Secondo una ricerca di Fipe-Confcommercio, il taglio del 9,6% al carrello della spesa da parte delle famiglie italiane corrisponde ad oltre 12,4 miliardi di euro bruciati in cinque anni. E non si tratta di sola crisi economica. Se a questa è dovuta la maggiore attenzione degli acquisti alimentari in chiave anti spreco, una buona parte della contrazione degli acquisti è dovuta alla perdita di valore del cibo che viene via, via considerato sempre più alla stregua di una materia prima da acquistare al prezzo più basso.
Infatti, guardando più indietro nel tempo, la ricerca mostra come gli stili alimentari abbiano fatto variare i consumi anche nel periodo antecedente la crisi. Pane e cereali, prodotti dolciari e bevande andavano assumendo più peso nel paniere a scapito delle proteine, ovverosia: carne, pesce (fresco e surgelato), latte, formaggi e uova. Un cambiamento determinato, secondo la ricerca, dall’aumentare del numero degli spuntini a cui ha corrisposto una graduale riduzione della portata dei pasti principali, tanto che alla loro preparazione (in casa) non viene dedicata più di un’ora. Se questo comportamento ha contribuito a produrre un aumento del consumo alimentare fuori casa fino agli anni 2000, con la crisi c’è stato un rallentamento brusco del trend di crescita fino ad invertirne il segno nel 2012. Tenere il livello registrato nel 2013 sarebbe già da considerare un ottimo risultato.

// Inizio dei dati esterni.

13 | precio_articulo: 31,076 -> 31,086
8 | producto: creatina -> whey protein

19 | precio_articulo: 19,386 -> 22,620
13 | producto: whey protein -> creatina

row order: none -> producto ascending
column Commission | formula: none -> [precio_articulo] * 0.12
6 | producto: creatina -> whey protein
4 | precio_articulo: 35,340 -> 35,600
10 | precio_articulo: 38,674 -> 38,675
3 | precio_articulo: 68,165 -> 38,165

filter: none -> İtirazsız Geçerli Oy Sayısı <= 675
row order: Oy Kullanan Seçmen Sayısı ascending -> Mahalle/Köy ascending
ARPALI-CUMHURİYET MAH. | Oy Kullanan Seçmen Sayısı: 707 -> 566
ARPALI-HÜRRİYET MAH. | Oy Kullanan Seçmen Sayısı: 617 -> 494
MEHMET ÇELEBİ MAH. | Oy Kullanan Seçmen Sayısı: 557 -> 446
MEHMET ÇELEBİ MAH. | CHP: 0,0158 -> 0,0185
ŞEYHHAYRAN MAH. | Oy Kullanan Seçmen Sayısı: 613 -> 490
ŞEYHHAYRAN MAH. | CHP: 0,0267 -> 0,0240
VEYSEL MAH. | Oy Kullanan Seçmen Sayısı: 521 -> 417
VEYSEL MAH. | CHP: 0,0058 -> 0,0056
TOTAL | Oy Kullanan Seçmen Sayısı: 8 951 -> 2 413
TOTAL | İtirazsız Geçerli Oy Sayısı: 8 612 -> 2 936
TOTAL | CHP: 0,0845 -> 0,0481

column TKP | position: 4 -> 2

In un confronto europeo nel periodo 2007-2011, si può invece rilevare che l’Italia si caratterizza per una contrazione (6,3%) dei consumi domestici e per un lieve aumento (0,5%) di quelli extra-domestici. Fatto è che due italiani su dieci, per un totale di 12 milioni, pranzano abitualmente fuori casa, distribuendosi fra bar, mense, ristoranti o anche sul posto di lavoro con pranzo portato da casa (percentuale più alta, dopo le mense) o acquistato nei negozi di vicinato. Non sorprenderà dunque che nel corso degli anni il pranzo sia considerato un po’ meno il pasto principale a beneficio della cena salita dal 21,4 al 23,4%. Uomini e soprattutto donne (non così per gli adolescenti) danno sempre più importanza alla colazione del mattino.
Gli italiani si definiscono buongustai (77,8%), prediligono le specialità gastronomiche della loro regione (69,1%) e ritengono di spendere molto per il cibo (53,3%). Continuano a nutrirsi fondamentalmente di pane, pasta, riso, carni bianche e frutta (anche se in lieve calo rispetto al 2006), mentre il formaggio resta l’alimento meno scelto. Eppure il tasso di obesità risulta in crescita di oltre il 26% negli ultimi dieci anni; in sovrappeso sono ben sei milioni di italiani fra adulti e bambini. Gli stili alimentari meno salutari sono statisticamente quelli degli uomini; degli occupati; degli abitanti dei grandi centri e di quelli che vivono nel Centro Nord. Le lavoratrici donne, invece, sono più attente agli stili alimentari salutistici per un maggiore carico familiare; per le caratteristiche diverse dei lavori e per una maggiore attenzione e sensibilità ad aspetti relativi alla salute. Il rapporto con la bilancia diventa sempre più difficile. Il 31,5% delle persone dai 18 anni in su dichiara di non pesarsi mai e solo il 27,1% lo fa almeno una volta all’anno. A controllare poco il peso sono più gli uomini che le donne, i lavoratori autonomi e più i meridionali rispetto ai settentrionali.